3.2 Impulse Responses and Variance Decomposition

Impulse responses provide a useful summary of the relationships implied by the large number of estimated coefficients in the VAR. The impulse responses can be constructed for shocks to any of the variables in the model. In this paper, only the impulse responses for shocks to the cash rate and credit are presented. VAR studies often highlight the response of the economy to monetary shocks, and so impulse responses to a cash rate shock allow a useful comparison with previous studies and a check on the properties of the model. The impulse responses for shocks to credit, and the cash rate, help to highlight the interaction of credit with the rest of the economy.

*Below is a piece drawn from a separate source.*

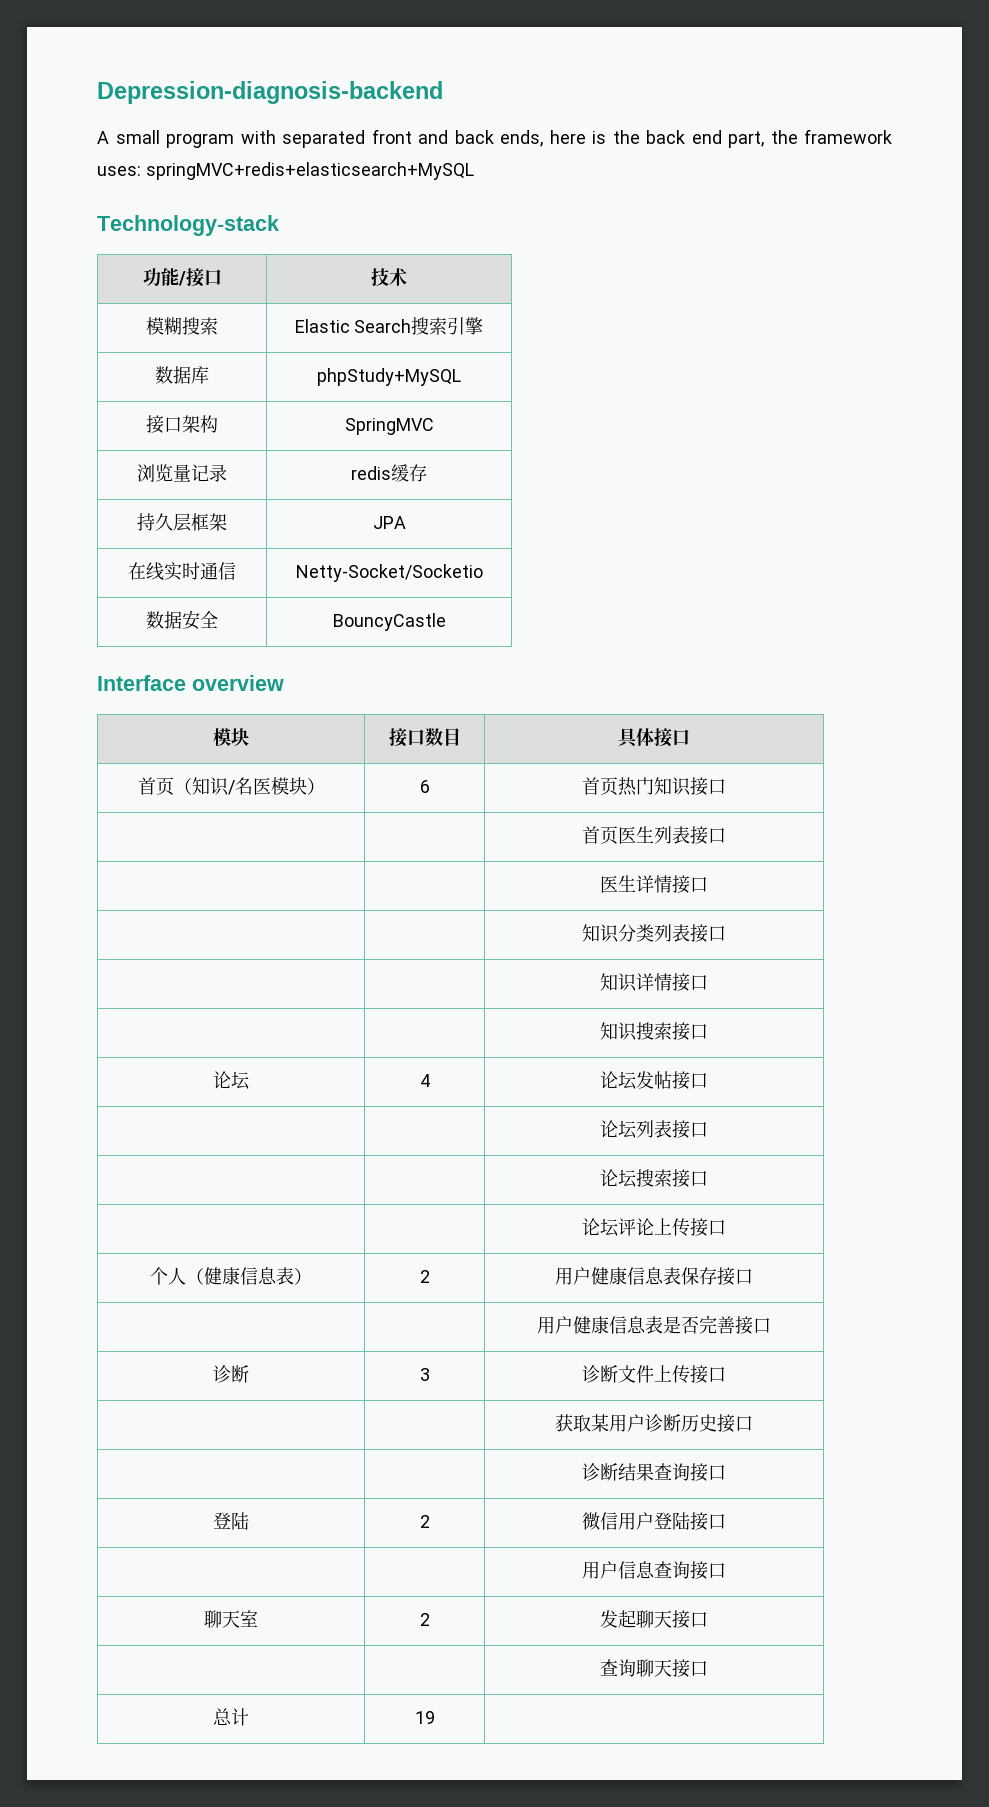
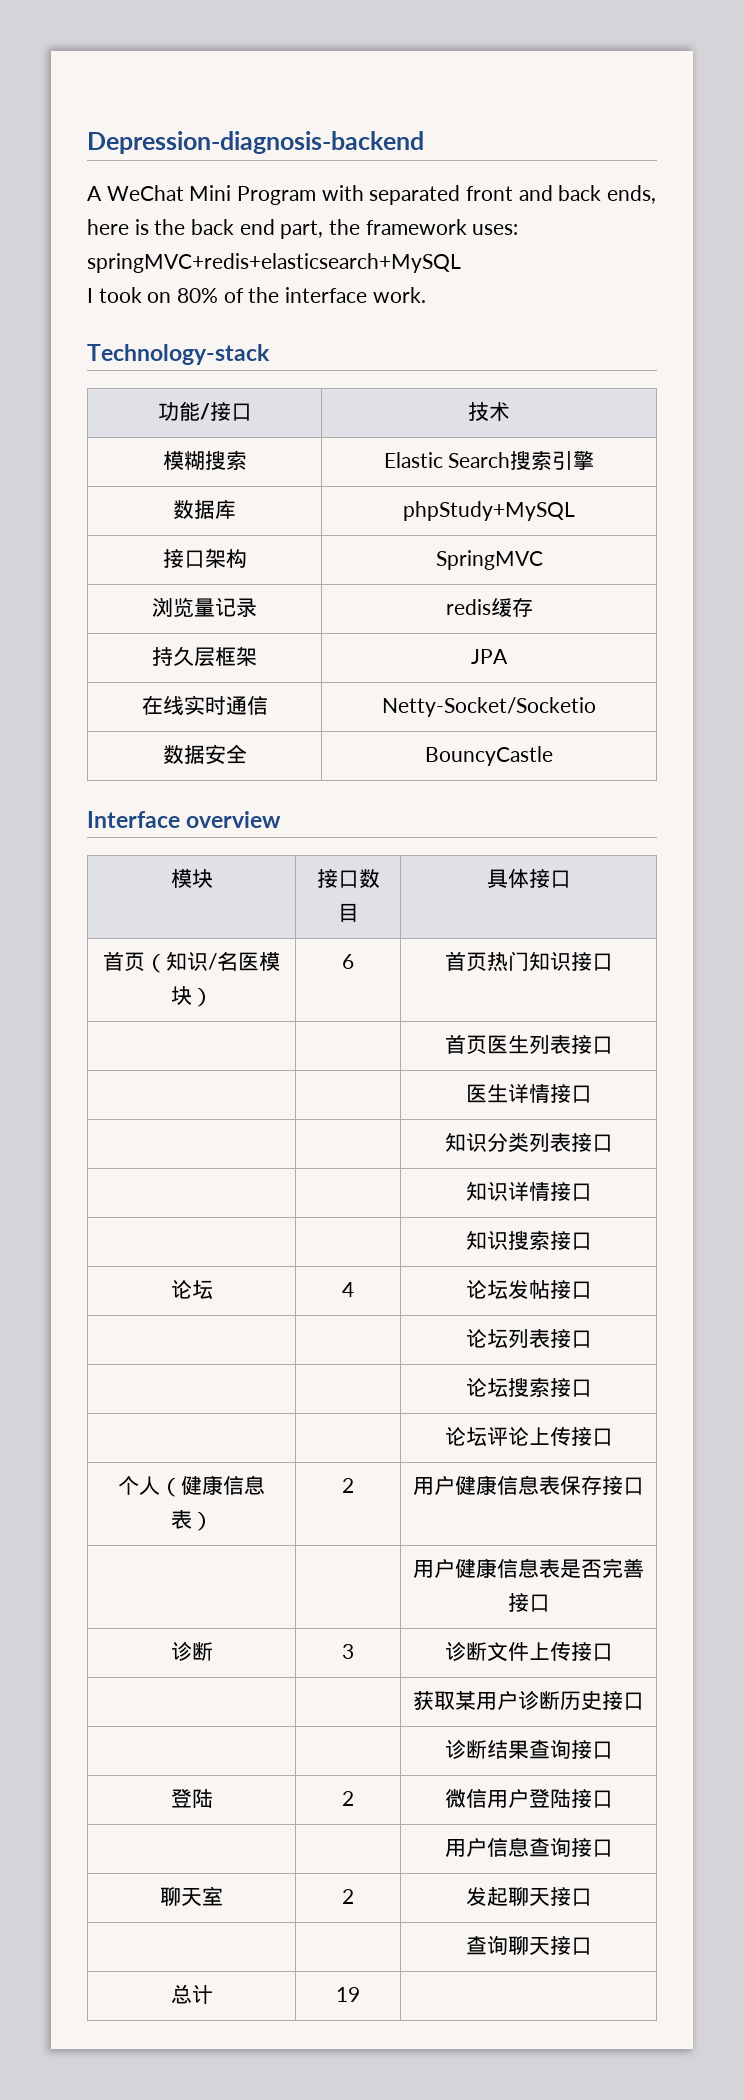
[115,130,234,148] small program -> [106,185,317,205] WeChat Mini Program
(474, 171) none -> [87,287,426,303] // I took on 80% of the interface work.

Figure 1 shows the impulse responses to a structural cash rate shock that increases the interest rate by 25 basis points.[6] These show the deviation of each variable from its baseline. Given that all variables, other than the (quarterly) rate of inflation and the cash rate, are in log form, multiplication by 100 yields the approximate percentage deviation from baseline. The dashed lines are 90 per cent confidence intervals derived using the technique of Kilian (1998).

Figure 1: Impulse Response to a Cash Rate Shock

The shock to the cash rate leads to an instantaneous appreciation of the exchange rate of almost 1 per cent. The increase in the cash rate results in a very small contemporaneous fall in credit which in turn leads to a small fall in GDP and a very small pick-up in inflation.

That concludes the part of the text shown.